Der Angriff der REvil-Gruppe auf Kaseya und nachgelagerte Kunden des Unternehmens fand in den ersten Tagen des Juni 2021 statt. Der ursprüngliche Angriff nutzte drei verschiedene Zero-Day-Schwachstellen aus, die alle seither gepatcht wurden. Kunden wurden über den Angriff an mehreren Orten informiert und Kaseya hat seine VSA-Server vorsorglich abgeschaltet, um die mögliche weitere Verbreitung der REvil-Ransomware zu begrenzen.
Bei dem Angriff handelte es sich um einen von infosec als "Supply-Chain-Angriff" bezeichneten Angriff, bei dem ein Dienstleister betroffen ist und durch ihn weitere nachgelagerte Clients, die die Dienste des Anbieters nutzen.

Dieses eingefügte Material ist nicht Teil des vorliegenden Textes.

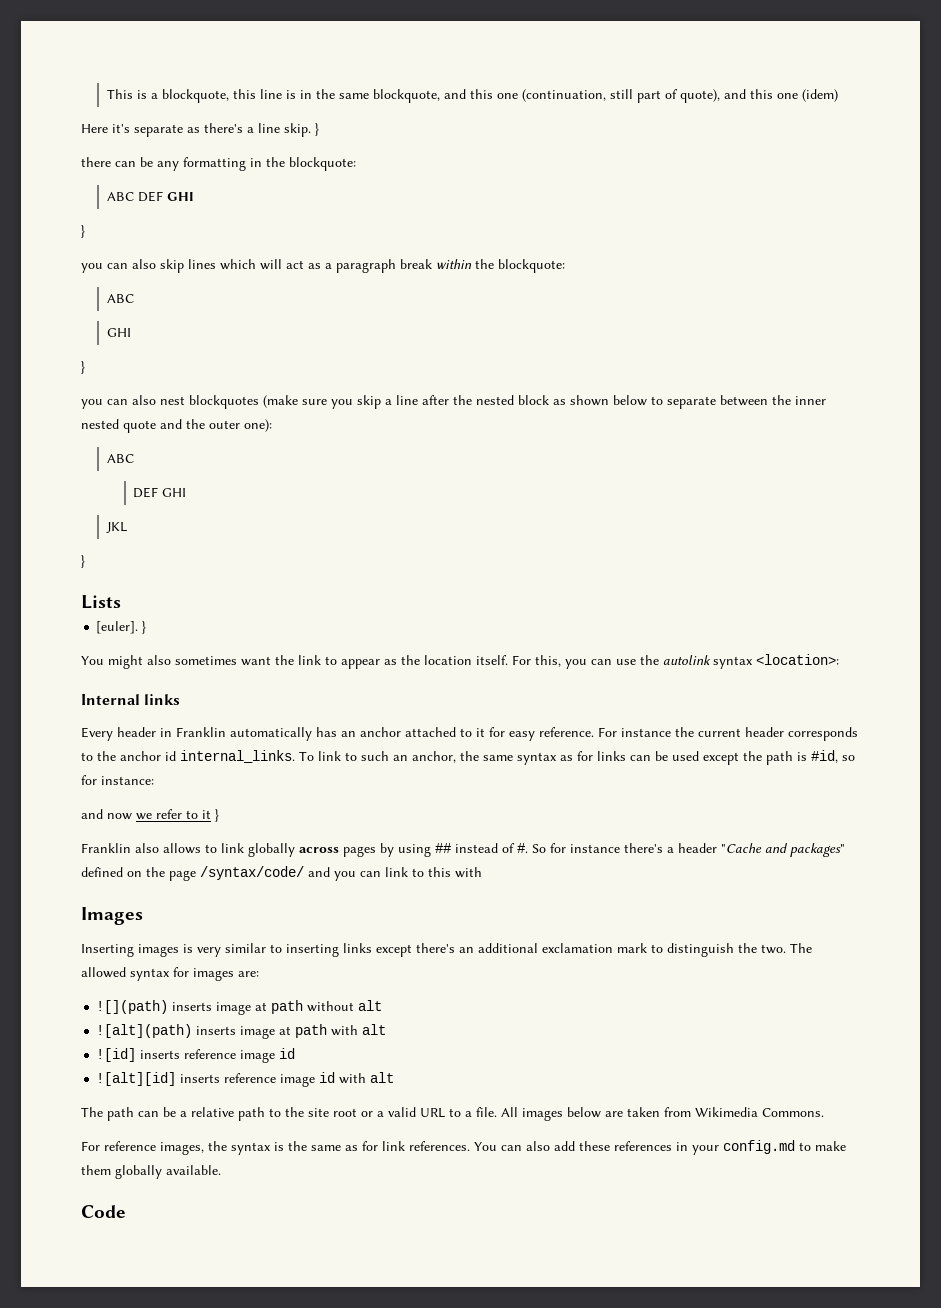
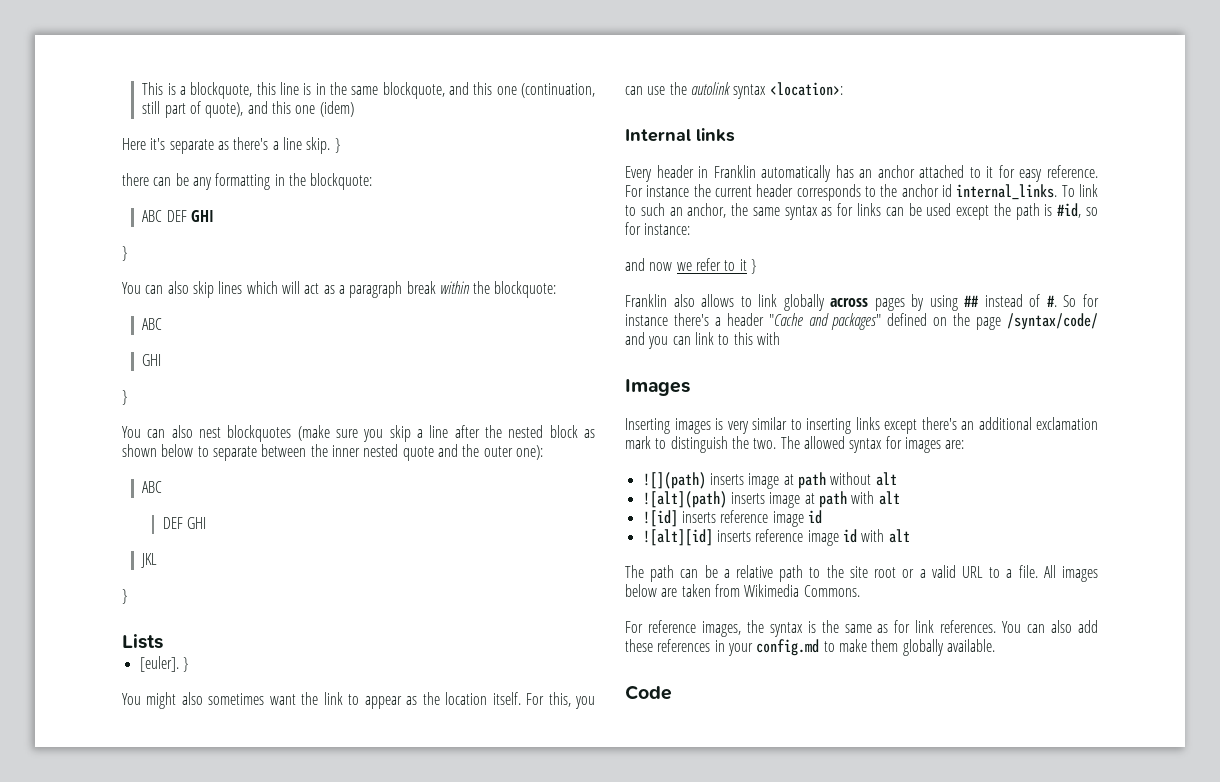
[81,263,103,273] you -> [122,282,141,294] You
[81,399,103,409] you -> [122,426,141,438] You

Es gibt keine konkreten Informationen darüber, ob Kaseya Lösegeld gezahlt hat oder nicht. Bekannt ist, dass die ursprüngliche Lösegeldforderung in Höhe von 70 Millionen US-Dollar laut Threatpost später auf 50 Millionen US-Dollar abgeschwächt wurde.
Was Kaseya in einer Mitteilung vom 22. Juli bestätigt hat, ist, dass das Unternehmen ein Entschlüsselungstool „von einem Drittanbieter“ erhalten hat und mehrere Teams aktiv mit mehreren Kunden zusammenarbeiten, die in den Ransomware-Angriff verwickelt waren.
Es wurde bereits bestätigt, dass das Tool wie erwartet funktioniert und die Dateien der Opfer entschlüsselt.
Sicherheitsforscher, die das Geschehen überwachen, gehen davon aus, dass eine Lösegeldzahlung erfolgt sein könnte, da das Auftauchen eines universellen Entschlüsselungsschlüssels, der für alle Opfer des Angriffs funktioniert, etwas ungewöhnlich ist. Es gibt jedoch keine Beweise oder offizielle Bestätigung dafür, dass das Lösegeld wirklich gezahlt wurde, und die Forscher glauben, dass selbst wenn dies der Fall ist, die Lösegeldsumme wahrscheinlich weiter unter den oben genannten 50 Millionen US-Dollar ausgehandelt wurde.
Andere Sicherheitsforscher sagten, dass die Bedeutung des Entschlüsselers zwar nicht heruntergespielt oder als etwas Unbedeutendes abgetan werden sollte, es jedoch immer noch das Problem des Wiederaufbaus aller betroffenen Systeme und Netzwerke und die Frage der potenziell exfiltrierten Informationen gebe.